Не обязательно, подумал Томми. Потому что он на следующее же утро предоставит в распоряжение Джесси самых здоровенных, самых лучших, баснословно дорогих, жестоких, беспринципных, непобедимых, хищных юридических зверюг в стране. Каждый юрист в Шотландии будет моментально перекуплен от текущих дел и направлен исключительно на то, чтобы вершить правосудие над этим похотливым маленьким куском дерьма.
Завтра утром. Завтра утром все будет в порядке.
Они сидели в «Кентакки фрайд чикен» сколько могли. Было так тепло и ярко. Джесси сняла свое длинное пальто. На ней по-прежнему был обтягивающий крошечный топик, в котором она сбежала. Томми снова отметил утонченную линию ее плеч, маленькие, изысканные косточки на шее, тонкие белые израненные руки, изгиб груди, и снова подумал, что Джесси просто красавица.
Как бы она рассмеялась, если бы прочитала его мысли и узнала, что он, Томми Хансен, который славится интрижками с модными супермоделями Лондона, считает ее красивой. Конечно, просто прочитать мысли было бы недостаточно. Она бы все равно им не поверила.

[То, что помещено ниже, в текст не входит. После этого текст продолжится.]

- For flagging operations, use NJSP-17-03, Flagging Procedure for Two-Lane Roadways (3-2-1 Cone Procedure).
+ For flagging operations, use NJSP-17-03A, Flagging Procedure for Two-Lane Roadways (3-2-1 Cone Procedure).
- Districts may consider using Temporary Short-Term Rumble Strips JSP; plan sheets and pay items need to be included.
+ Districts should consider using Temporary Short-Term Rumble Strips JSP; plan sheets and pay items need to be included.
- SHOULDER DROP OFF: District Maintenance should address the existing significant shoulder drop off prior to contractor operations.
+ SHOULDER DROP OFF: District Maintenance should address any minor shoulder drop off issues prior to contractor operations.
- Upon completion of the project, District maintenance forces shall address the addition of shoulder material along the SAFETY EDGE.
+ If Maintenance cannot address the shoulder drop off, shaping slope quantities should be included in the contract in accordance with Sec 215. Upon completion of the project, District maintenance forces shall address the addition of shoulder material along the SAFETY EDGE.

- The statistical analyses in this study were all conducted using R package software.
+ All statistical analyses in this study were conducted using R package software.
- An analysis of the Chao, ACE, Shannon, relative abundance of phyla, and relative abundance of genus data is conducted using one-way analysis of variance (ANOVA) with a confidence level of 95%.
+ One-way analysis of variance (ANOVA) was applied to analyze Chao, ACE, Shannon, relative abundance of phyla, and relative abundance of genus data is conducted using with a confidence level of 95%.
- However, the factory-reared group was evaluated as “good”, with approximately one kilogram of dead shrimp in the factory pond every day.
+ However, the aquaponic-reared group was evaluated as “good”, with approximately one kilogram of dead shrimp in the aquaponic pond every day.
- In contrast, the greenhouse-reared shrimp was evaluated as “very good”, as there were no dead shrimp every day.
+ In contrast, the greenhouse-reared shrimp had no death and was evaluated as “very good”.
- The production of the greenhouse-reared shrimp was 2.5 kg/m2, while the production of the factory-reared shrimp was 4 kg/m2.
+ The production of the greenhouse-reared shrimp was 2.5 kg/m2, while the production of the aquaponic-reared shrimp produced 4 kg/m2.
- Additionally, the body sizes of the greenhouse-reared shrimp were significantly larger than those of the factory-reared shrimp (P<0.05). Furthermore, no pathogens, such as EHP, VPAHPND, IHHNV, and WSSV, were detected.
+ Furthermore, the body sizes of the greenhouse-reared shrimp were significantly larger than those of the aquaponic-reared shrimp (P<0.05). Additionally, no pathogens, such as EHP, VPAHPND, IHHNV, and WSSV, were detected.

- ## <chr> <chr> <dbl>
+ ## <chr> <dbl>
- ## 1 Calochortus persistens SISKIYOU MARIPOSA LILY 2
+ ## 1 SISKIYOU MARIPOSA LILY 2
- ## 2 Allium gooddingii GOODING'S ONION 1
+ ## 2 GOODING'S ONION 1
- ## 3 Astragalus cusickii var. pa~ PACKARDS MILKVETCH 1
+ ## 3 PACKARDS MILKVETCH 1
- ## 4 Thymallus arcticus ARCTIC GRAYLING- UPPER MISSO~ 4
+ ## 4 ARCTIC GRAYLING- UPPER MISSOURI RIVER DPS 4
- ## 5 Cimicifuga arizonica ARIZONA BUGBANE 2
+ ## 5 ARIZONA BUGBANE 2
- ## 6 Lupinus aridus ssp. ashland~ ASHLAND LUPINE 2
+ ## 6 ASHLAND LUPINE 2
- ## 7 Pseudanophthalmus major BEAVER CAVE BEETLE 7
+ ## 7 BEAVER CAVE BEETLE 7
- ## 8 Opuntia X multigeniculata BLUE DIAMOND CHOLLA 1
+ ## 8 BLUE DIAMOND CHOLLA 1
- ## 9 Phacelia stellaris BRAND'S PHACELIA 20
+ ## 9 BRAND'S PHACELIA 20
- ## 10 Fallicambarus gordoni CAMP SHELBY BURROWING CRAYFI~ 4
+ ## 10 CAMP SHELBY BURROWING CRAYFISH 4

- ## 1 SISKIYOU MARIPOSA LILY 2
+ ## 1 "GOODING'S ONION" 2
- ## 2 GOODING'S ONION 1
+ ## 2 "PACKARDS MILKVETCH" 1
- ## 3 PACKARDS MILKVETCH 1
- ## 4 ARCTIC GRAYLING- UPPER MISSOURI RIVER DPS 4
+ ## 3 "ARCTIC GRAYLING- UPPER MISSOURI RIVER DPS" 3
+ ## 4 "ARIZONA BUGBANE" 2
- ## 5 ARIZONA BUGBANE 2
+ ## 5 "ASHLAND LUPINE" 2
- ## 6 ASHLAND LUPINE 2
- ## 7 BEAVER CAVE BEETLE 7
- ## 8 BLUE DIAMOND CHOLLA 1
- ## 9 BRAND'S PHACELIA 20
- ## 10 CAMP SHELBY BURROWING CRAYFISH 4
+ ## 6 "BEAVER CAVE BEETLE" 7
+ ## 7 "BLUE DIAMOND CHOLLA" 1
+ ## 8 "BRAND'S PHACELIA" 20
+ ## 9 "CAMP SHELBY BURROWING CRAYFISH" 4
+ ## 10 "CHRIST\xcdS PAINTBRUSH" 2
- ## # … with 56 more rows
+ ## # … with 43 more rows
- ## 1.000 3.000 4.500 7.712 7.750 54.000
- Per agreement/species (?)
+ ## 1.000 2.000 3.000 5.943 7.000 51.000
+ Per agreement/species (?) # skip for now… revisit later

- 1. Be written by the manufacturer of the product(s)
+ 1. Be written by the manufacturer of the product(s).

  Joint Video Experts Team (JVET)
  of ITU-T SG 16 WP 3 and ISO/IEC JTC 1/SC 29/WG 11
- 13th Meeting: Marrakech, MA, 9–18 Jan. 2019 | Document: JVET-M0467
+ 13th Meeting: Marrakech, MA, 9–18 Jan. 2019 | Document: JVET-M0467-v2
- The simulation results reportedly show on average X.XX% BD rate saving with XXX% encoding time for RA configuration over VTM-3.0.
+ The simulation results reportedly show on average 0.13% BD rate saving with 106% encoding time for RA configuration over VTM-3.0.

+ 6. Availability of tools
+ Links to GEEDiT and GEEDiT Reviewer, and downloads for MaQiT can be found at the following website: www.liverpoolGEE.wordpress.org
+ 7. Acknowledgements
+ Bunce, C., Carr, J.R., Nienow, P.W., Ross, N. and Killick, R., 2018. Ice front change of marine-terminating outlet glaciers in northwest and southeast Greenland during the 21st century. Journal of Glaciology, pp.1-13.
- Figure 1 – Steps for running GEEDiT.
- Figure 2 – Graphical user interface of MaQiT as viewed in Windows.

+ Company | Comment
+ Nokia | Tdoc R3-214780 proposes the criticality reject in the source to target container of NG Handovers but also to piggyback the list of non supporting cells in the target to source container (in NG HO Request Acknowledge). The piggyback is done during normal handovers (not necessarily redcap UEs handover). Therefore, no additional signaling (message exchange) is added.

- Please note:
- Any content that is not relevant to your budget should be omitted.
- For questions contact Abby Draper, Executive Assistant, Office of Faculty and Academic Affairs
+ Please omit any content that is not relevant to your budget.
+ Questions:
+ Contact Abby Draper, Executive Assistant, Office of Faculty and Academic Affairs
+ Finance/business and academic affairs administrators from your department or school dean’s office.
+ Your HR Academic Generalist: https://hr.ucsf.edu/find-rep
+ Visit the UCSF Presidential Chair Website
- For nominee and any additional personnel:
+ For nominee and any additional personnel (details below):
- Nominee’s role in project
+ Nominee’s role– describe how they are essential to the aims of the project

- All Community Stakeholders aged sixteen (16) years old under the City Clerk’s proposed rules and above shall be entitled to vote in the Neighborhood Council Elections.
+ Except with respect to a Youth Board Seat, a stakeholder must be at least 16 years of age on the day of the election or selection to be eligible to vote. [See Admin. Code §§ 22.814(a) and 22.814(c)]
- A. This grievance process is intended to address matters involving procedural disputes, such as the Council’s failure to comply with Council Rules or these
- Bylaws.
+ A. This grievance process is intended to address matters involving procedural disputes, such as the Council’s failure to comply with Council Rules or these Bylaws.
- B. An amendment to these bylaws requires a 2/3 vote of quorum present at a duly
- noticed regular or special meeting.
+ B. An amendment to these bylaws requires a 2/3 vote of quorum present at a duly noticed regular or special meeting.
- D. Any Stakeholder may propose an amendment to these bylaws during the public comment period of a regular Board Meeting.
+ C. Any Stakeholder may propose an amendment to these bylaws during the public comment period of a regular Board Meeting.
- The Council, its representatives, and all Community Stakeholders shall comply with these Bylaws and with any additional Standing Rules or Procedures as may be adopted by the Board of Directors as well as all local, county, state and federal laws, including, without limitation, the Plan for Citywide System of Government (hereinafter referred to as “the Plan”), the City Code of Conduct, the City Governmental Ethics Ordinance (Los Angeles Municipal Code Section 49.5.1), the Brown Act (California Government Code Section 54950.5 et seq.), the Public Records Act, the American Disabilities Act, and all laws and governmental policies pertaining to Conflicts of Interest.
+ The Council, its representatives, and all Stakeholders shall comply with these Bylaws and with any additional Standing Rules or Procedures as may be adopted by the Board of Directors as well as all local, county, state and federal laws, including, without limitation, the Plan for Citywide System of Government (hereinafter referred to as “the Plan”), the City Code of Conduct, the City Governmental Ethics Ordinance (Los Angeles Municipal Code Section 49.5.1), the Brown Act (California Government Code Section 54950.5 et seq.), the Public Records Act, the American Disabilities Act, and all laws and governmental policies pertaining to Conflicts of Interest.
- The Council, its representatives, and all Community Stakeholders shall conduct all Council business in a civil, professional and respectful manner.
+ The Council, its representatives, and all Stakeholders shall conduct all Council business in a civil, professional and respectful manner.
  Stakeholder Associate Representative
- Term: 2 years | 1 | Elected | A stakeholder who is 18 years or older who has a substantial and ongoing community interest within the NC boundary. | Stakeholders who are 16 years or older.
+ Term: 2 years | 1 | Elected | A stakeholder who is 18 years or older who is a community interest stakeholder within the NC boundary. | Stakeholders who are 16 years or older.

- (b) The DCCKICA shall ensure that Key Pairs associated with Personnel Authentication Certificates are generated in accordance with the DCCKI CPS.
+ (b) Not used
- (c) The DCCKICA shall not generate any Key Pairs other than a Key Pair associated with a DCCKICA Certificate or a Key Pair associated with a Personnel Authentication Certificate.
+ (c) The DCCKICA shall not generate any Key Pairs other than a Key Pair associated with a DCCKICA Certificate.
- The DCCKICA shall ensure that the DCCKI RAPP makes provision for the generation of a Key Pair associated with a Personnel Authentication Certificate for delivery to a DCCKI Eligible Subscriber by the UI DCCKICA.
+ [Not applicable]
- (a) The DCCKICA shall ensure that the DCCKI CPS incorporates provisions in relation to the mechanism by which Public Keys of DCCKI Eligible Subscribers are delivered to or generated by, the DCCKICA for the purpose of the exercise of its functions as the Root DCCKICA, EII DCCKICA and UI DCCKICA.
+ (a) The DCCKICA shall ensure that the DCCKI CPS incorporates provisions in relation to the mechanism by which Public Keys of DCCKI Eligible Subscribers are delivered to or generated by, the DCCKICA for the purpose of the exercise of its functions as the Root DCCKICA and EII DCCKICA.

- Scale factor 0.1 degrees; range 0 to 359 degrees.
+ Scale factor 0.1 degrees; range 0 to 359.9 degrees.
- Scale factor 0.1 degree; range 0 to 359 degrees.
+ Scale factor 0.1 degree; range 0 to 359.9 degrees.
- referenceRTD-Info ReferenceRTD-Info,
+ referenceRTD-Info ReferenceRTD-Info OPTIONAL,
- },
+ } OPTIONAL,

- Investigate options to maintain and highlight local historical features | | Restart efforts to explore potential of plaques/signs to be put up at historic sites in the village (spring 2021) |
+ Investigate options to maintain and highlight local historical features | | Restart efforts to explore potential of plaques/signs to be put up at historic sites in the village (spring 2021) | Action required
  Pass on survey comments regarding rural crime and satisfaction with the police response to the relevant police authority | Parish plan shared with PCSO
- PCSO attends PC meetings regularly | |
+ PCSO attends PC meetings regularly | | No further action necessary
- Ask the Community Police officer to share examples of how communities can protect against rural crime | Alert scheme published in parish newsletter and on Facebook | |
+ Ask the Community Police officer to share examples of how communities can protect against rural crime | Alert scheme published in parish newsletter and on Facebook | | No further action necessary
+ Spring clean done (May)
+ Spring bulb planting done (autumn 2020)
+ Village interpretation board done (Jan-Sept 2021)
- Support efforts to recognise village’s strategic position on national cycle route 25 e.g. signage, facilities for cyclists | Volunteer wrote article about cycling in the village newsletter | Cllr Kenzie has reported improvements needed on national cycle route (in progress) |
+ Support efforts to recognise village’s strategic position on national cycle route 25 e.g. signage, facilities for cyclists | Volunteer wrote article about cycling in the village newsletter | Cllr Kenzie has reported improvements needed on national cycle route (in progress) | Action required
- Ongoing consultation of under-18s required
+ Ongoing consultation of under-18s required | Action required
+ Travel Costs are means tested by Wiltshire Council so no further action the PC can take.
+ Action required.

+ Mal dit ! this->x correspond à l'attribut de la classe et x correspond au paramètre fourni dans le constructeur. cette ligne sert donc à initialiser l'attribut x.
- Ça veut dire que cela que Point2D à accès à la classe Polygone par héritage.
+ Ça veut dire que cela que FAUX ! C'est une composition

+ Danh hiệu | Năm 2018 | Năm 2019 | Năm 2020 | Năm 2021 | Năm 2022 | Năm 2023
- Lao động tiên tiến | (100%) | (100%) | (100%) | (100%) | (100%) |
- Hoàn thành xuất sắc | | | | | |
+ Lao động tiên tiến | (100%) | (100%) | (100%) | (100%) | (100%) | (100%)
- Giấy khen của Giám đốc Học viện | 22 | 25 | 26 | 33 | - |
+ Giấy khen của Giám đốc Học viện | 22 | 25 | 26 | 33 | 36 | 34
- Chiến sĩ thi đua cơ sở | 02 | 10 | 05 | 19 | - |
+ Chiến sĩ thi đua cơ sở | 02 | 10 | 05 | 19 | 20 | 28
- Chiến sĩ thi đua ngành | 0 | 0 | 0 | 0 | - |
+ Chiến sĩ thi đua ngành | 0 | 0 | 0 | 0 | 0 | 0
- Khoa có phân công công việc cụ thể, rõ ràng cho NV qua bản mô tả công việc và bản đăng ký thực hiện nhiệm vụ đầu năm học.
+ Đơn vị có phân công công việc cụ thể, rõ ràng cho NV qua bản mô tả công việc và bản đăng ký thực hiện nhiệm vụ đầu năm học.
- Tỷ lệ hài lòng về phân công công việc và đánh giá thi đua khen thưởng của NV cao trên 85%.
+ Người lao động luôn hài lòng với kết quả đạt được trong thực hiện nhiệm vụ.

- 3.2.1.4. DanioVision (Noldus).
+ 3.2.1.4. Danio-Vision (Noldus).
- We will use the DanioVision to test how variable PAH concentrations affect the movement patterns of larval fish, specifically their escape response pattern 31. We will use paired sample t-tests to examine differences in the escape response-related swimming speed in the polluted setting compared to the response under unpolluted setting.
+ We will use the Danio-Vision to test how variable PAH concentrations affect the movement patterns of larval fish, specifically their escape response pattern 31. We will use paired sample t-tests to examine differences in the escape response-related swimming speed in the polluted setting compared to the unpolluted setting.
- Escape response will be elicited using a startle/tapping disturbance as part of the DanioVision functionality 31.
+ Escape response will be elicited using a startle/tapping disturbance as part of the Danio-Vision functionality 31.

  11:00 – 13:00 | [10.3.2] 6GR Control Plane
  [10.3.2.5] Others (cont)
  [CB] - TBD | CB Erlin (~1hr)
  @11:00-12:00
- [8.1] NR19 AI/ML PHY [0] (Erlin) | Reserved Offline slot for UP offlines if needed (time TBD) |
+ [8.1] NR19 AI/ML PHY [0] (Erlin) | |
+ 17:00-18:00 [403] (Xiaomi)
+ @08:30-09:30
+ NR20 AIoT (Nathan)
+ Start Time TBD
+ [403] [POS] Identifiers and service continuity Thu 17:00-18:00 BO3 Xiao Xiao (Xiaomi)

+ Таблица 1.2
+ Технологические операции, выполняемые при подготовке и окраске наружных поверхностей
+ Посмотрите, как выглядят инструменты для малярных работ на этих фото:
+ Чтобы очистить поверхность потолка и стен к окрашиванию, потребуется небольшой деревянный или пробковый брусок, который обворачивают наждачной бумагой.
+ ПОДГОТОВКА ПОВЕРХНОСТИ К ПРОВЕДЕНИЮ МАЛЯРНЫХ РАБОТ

Общество Фэллоуфилд, Манчестер
– Джесси была такая… даже не знаю… Другая. Она была честная, забавная, и ей было на все наплевать, только бы ее оставили в покое. Это… что я могу сказать?… Послушайте, я знаю, что мне показалось, что всего за день до этого я влюбился в эту лживую сучку Джемму, но мне плевать. Мужчина может в один и тот же день понять, что он ошибался, и то, что оказался прав, так ведь? Со мной такое случалось множество раз. Чесслово. Джесси была… притягательная. Я не мог от нее взгляд отвести, и чем больше я смотрел на нее и слушал ее, тем красивее она становилась. Даже старые следы на руках казались мне красивыми, особенно потому, что я решил, что эти следы будут последними отметинами на прекрасной коже Джесси; к тому же я знал, что, как только оплаченный мною пластический хирург сделает свою работу, эта мягкая алебастровая поверхность снова будет идеальной.
Это не произойдет до понедельника. Все будет в порядке в понедельник.
«Булл-Ринг», Бирмингем
– Боже мой! – в притворном шоке вдруг воскликнула Джесси. – Это ты, на первой странице, малыш Том! Так вот чем ты занимался, противный, гадкий мальчишка!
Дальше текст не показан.